3. How is it that Mr. Thacker omits the fact that the supply of fossil fuels is finite and comes with extensive hidden costs?

http://needtoknow.nas.edu/energy/energy-costs/sustainability/

http://needtoknow.nas.edu/energy/learn-more/hidden-costs/

Indeed, the poor of the world can be fed, but not utilizing a food system based based on capitalism and free market ideology. This is clearly demonstrated by the fact that poverty impacts 4.9 million people in Canada in households where access to adequate and nutrient dense food is a substantial issue.

http://www.cwp-csp.ca/poverty/just-the-facts/

https://foodshare.net/about/food-justice/

https://monthlyreview.org/product/agriculture_and_food_in_crisis/

To suggest. as Mr Thacker has, that divesting in fossil fuel energy is a ‘sacrifice’ is unsupported. It also serves to invite discussion on the moral and ethical basis of such a statement and raises the question of who is sacrificing what?

Finally, Mr. Thacker’s name calling (idealistic know-nothings) fails to refute scientific arguments regarding climate change and environmental degradation.
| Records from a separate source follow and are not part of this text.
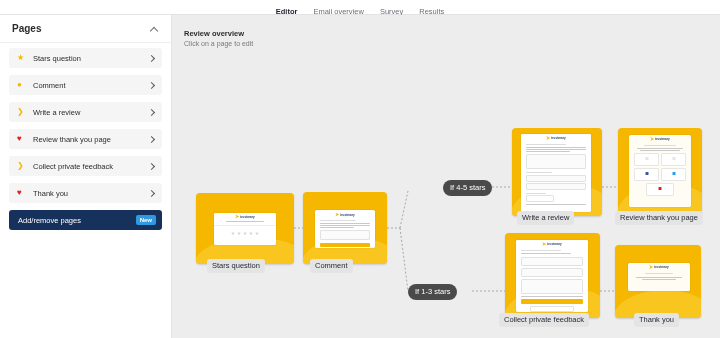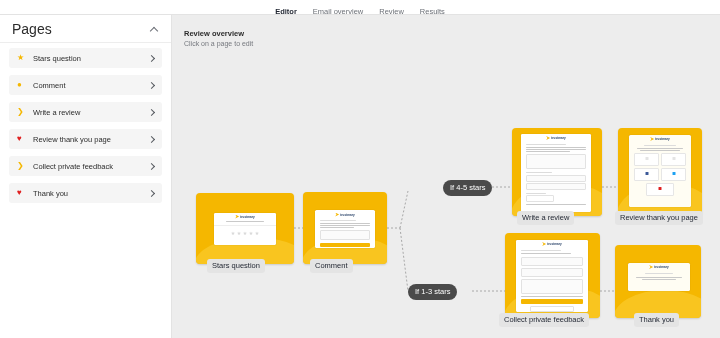--- a/index.html
+++ b/index.html
@@ -31,21 +31,21 @@
   .sidebar{
     position:absolute;left:0;top:15px;width:172px;height:323px;
     background:#ffffff;border-right:1px solid #e3e3e3;
     box-sizing:border-box;
   }
   .pages-head{
     display:flex;align-items:center;justify-content:space-between;
     height:28px;padding:0 12px;border-bottom:1px solid #ededed;
     box-sizing:border-box;
   }
-  .pages-title{font-size:14px;font-weight:normal;color:#2c2c2c;}
+  .pages-title{font-size:10px;font-weight:bold;color:#2c2c2c;}
   .chev-up{
     width:9px;height:9px;position:relative;cursor:pointer;
   }
   .chev-up:before{
     content:"";position:absolute;left:1px;top:3.5px;
     width:5px;height:5px;border-left:1.2px solid #6b6f76;border-top:1.2px solid #6b6f76;
     transform:rotate(45deg);
   }
   .page-list{padding:5px 9px 0 9px;}
   .page-item{
@@ -132,21 +132,21 @@
   }
 </style>
 </head>
 <body>
 
 <div class="app">
 
   <div class="topbar">
     <div class="tab active">Editor</div>
     <div class="tab">Email overview</div>
-    <div class="tab">Review</div>
+    <div class="tab">Survey</div>
     <div class="tab">Results</div>
   </div>
 
   <div class="sidebar">
     <div class="pages-head">
       <div class="pages-title">Pages</div>
       <div class="chev-up"></div>
     </div>
 
     <div class="page-list">
@@ -181,20 +181,24 @@
         <span class="chev-r"></span>
       </div>
 
       <div class="page-item">
         <span class="page-ico" style="color:#e02020">♥</span>
         <span class="page-label">Thank you</span>
         <span class="chev-r"></span>
       </div>
     </div>
 
+    <div class="addremove">
+      <span class="addremove-label">Add/remove pages</span>
+      <span class="new-badge">New</span>
+    </div>
   </div>
 
   <div class="canvas">
 
     <div class="ov-title">Review overview</div>
     <div class="ov-sub">Click on a page to edit</div>
 
     <svg class="links">
       <g stroke="#a8a8a8" stroke-width="1" stroke-dasharray="2 2" fill="none">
In name calling, Mr. Thacker has merely characterised those he disagrees with. Characterisation is not an argument. Furthermore, it does not validate his position. In other words, Mr. Thacker’s assertions/argument may be viewed as invalid.

Tris Pargeter

Thorough and excellent IMO.
This pandemic SHOULD put some things in perspective one would think, but that can’t be counted on of course, not with these blockheads, any more than unfolding disasters of climate change can.
My only disagreement is that name-calling renders all assertions “invalid.” That’s simply not true.